> DATA FOR REVIEW:
○ ○ ○ ○ ○ ○ ○

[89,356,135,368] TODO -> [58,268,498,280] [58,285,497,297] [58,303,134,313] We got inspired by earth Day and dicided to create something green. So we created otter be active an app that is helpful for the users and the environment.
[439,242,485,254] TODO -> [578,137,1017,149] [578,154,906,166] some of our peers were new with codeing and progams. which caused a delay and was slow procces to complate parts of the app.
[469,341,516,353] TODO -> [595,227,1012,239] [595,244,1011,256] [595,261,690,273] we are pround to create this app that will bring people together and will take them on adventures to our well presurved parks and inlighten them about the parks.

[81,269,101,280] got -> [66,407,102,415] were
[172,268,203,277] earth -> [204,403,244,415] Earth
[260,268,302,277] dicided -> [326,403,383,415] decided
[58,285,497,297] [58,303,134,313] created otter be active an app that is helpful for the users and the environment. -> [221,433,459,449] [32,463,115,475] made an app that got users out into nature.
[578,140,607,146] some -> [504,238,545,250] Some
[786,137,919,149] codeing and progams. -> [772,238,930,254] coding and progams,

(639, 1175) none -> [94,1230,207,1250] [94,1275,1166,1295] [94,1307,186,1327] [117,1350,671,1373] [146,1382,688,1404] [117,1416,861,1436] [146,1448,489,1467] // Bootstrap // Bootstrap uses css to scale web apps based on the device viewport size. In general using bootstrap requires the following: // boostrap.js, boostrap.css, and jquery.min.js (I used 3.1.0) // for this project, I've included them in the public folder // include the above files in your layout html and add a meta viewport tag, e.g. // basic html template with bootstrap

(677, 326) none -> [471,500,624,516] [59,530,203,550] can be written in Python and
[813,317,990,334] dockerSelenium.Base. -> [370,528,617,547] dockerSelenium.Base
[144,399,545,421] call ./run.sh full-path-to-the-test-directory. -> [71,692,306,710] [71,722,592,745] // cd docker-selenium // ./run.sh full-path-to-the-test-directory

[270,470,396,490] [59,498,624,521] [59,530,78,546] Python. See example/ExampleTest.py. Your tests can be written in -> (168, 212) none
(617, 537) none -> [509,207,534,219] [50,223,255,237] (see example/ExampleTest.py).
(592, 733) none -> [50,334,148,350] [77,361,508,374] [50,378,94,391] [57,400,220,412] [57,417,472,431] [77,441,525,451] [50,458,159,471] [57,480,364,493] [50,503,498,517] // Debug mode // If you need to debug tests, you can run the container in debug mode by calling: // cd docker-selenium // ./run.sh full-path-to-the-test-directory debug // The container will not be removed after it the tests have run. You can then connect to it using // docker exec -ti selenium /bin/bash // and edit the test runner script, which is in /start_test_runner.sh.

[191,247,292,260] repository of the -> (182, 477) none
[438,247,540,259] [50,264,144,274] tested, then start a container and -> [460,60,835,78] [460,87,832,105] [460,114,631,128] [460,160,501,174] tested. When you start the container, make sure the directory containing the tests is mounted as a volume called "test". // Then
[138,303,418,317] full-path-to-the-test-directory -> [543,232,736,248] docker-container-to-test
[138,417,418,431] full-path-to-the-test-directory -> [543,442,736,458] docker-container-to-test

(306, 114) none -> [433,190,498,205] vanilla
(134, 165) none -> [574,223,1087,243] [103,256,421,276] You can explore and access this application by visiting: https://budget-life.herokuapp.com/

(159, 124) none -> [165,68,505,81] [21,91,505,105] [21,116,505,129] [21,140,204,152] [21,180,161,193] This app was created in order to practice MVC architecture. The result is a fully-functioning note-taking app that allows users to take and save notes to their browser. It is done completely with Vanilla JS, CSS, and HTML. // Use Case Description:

○ ○ ○ ○ ○ ○ ○

> TRY IT:
Each line holding "which" should be copied from the material above.

> OUTPUT BELOW:
[439,242,485,254] TODO -> [578,137,1017,149] [578,154,906,166] some of our peers were new with codeing and progams. which caused a delay and was slow procces to complate parts of the app.
(592, 733) none -> [50,334,148,350] [77,361,508,374] [50,378,94,391] [57,400,220,412] [57,417,472,431] [77,441,525,451] [50,458,159,471] [57,480,364,493] [50,503,498,517] // Debug mode // If you need to debug tests, you can run the container in debug mode by calling: // cd docker-selenium // ./run.sh full-path-to-the-test-directory debug // The container will not be removed after it the tests have run. You can then connect to it using // docker exec -ti selenium /bin/bash // and edit the test runner script, which is in /start_test_runner.sh.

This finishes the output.